Caminhar pelas ruas de Quito é perceber-se em meio à história. Fortes laços da cultura Andina, tanto na presença quanto na forma de relação entre as pessoas. Em Quito é preciso saber reconhecer os limites entre seu espaço e o espaço alheio, com respeito, atenção e cuidados. Cravada no meio da Cordilheira, em um altiplano fino e comprido onde antes havia uma cidade inca, cercada por montanhas e vulcões. Caminhar pelas ruas de Quito é perceber-se consigo mesmo: um corpo ativo com respiração ofegante que quer sempre ir mais um pouquinho para cima. A magia das montanhas é especial em Quito. Está presente no cotidiano tanto nos horizontes cheios de cumes quanto no orgulho das pessoas em sentir-se integradas às suas raízes geográficas e culturais: “soy de montaña“! Essa fotografia foi feita por ocasião da visita para participar do 8o. Fórum Mundial da Bicicleta.

A paisagem mais urbana nessa edição do calendário é a que deixa mais à tona uma das grandes magias da fotografia: a de que interpretação e leitura da imagem são coisas muito pessoais, subjetivas e amplas em possibilidades. O repertório, as experiências de vida e até mesmo o humor momentâneo em cada leitor-observador, influenciam como ele olhará para cada imagem específica; o que irá sentir e pensar. Acredito que essa fotografia feita na Av. Paulista é imensa em possibilidades de interpretação, e por conta disso não vou comentar nada específico, mas apenas convidar que diferentes olhares sejam lançados a ela.
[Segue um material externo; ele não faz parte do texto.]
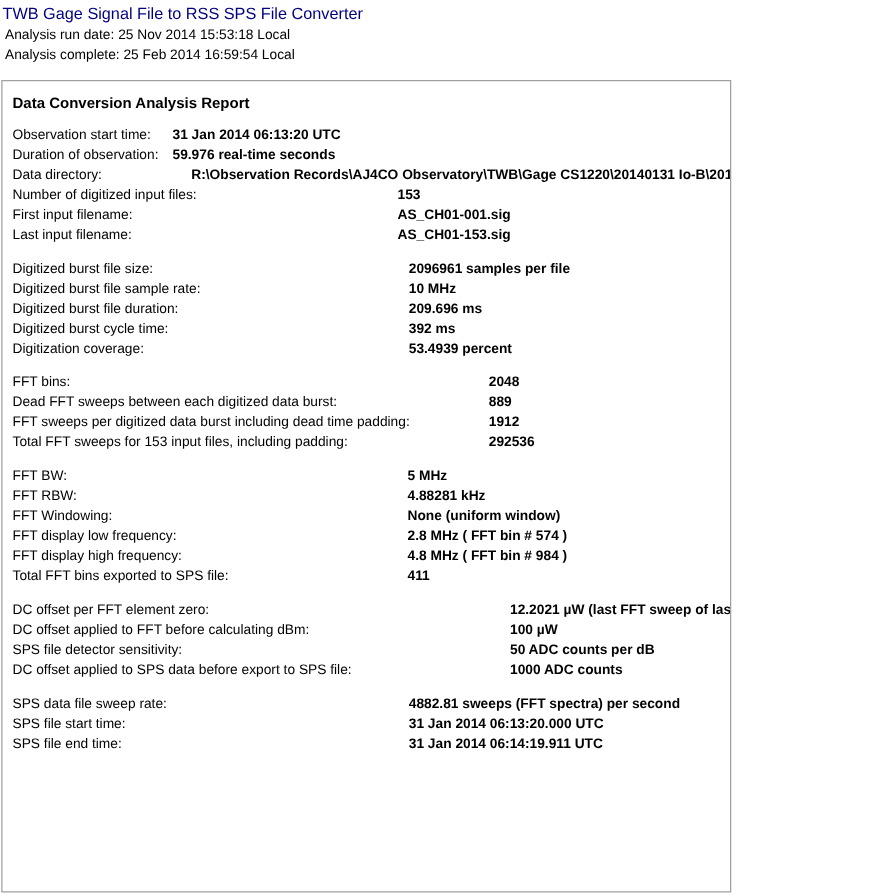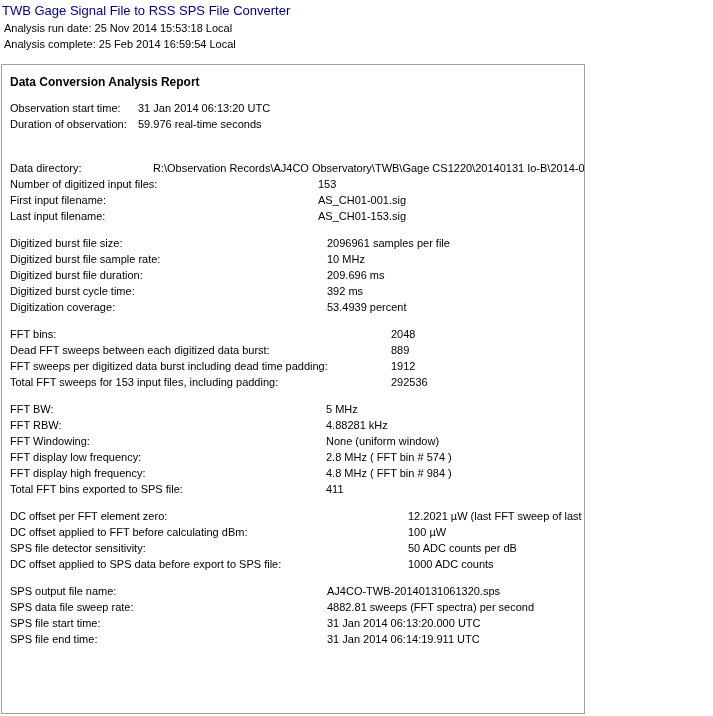"31 Jan 2014 06:13:20 UTC" .line-value { font-weight: none -> bold }
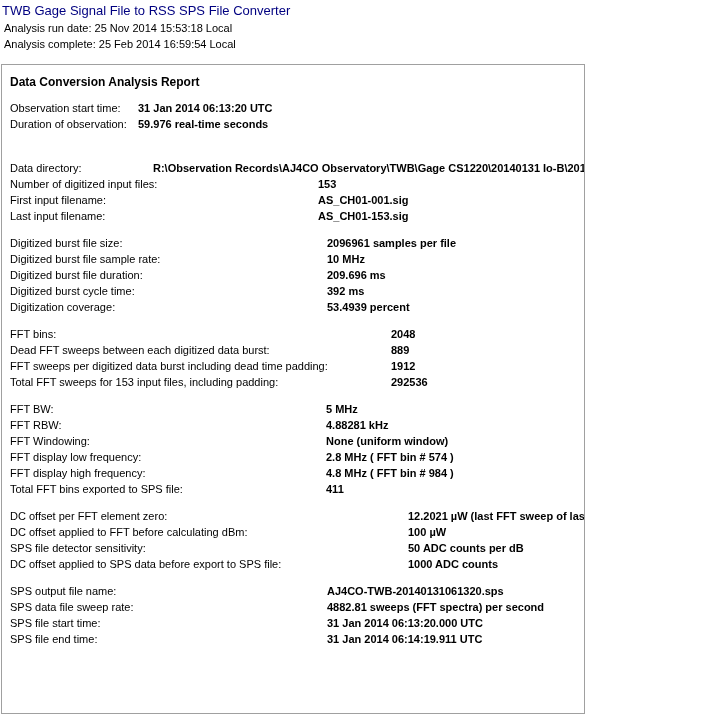"Data directory" .section[data-section="files"] { margin-top: 28px -> 0 }
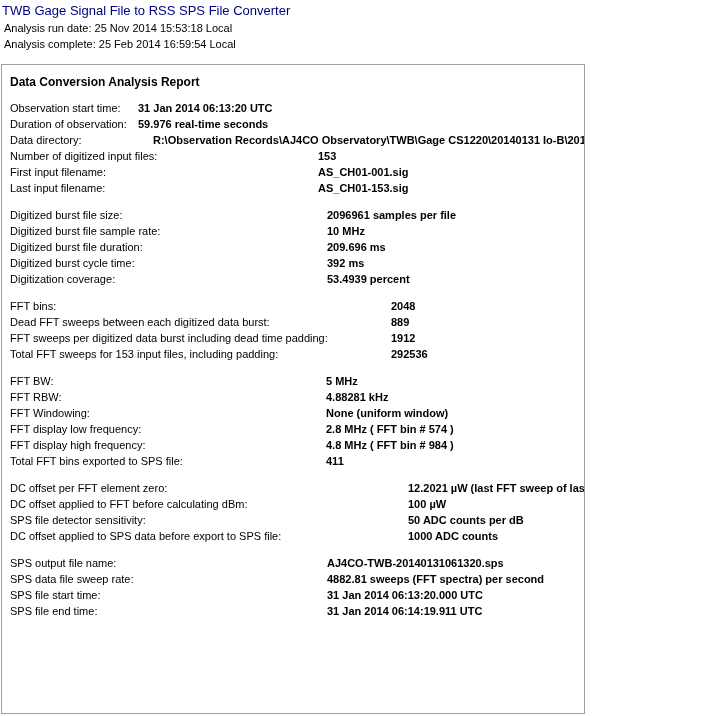"SPS output file name" div.line { html: <div> <span>SPS output file name</span> <span>AJ4CO-TWB-20140131061320.sps</span> </div> -> none }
Se estava com medo? Mais que a espuma das ondas, estava branco, completamente branco de medo. Mas, ao me encontrar afinal só, só e independente, senti uma súbita calma. Era preciso começar a trabalhar rápido, deixar a África para trás, e era exatamente o que eu estava fazendo. Era preciso vencer o medo; e o grande medo, meu maior medo na viagem, eu venci ali, naquele mesmo instante, em meio à desordem dos elementos e à bagunça daquela situação. Era o medo de nunca partir. Sem dúvida, este foi o maior risco que corri: não partir.” (Amyr Klink – Cem dias entre céu e mar , 1985 – Cia das Letras / Cia de Bolso). Em Outubro de 2010 fui ao Rio de Janeiro abastecer de origens pessoais alguns medos e dúvidas que vinha sentido em relação a futuro e trabalho. A F14 Fotografia já funcionava vagarosamente mas ainda não existia de fato. No dia de voltar a SP acordei cedo para ver o dia raiando na praia. Sair para mar aberto foi a melhor cena que poderia ter me aparecido naqueles dias.

Foi o barulho de marteladas em algo metálico que me chamou atenção para essa cena. Eu não estava tão próximo dela, e tive que ir procurando a origem do som, caminhando pela areia até me identificar e chegar perto. De início me posicionei de frente para os barcos, mas logo percebi que o cenário às minhas costas faria falta à imagem. Contornei os barcos, abri bem o ângulo da lente e apenas deixei que tudo que acontecia ali ao redor entrasse e participasse da foto sem qualquer interferência minha.